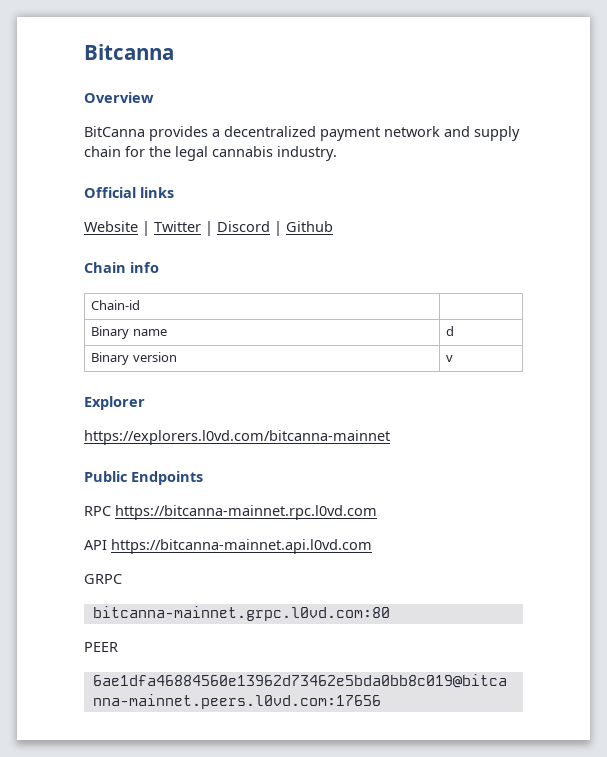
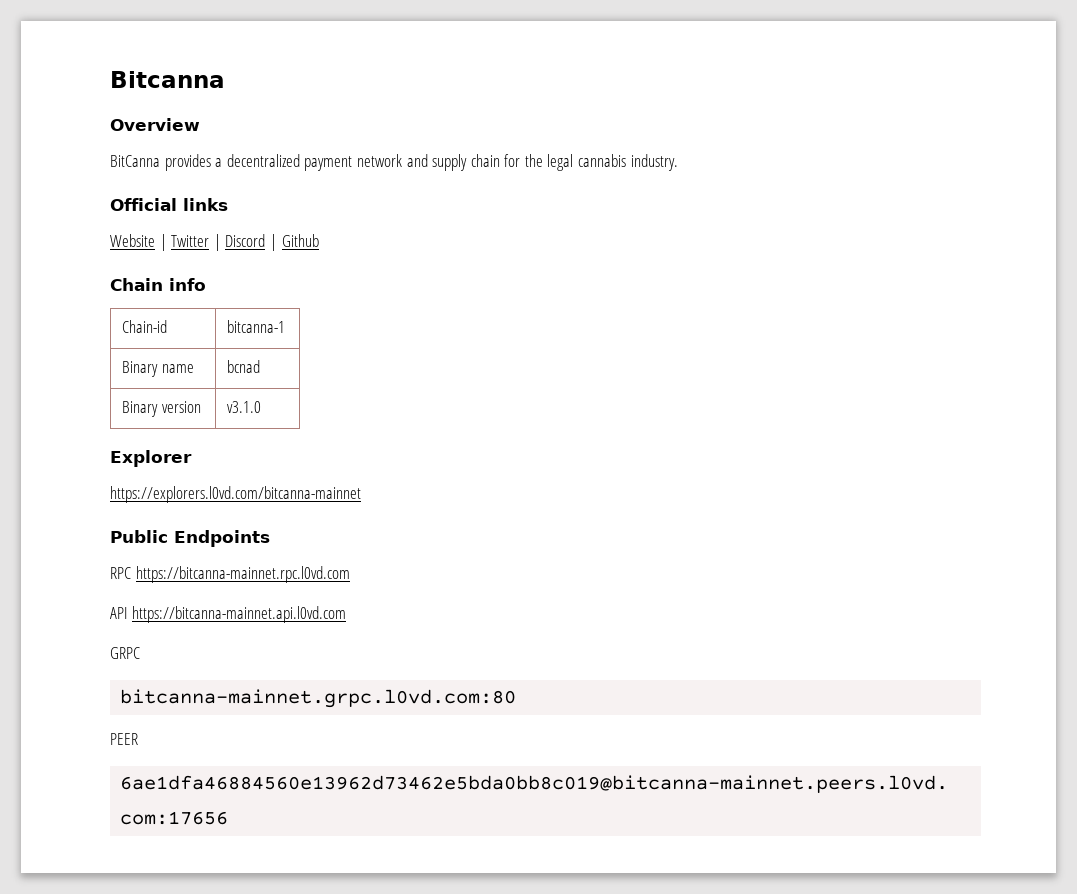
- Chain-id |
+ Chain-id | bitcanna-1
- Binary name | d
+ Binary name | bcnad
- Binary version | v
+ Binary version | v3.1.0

• _WORK INSTRUCTION_
No picture should be included when the data are set down again exactly.

• _SOLUTION FOR THIS PROBLEM_
- Chain-id |
+ Chain-id | bitcanna-1
- Binary name | d
+ Binary name | bcnad
- Binary version | v
+ Binary version | v3.1.0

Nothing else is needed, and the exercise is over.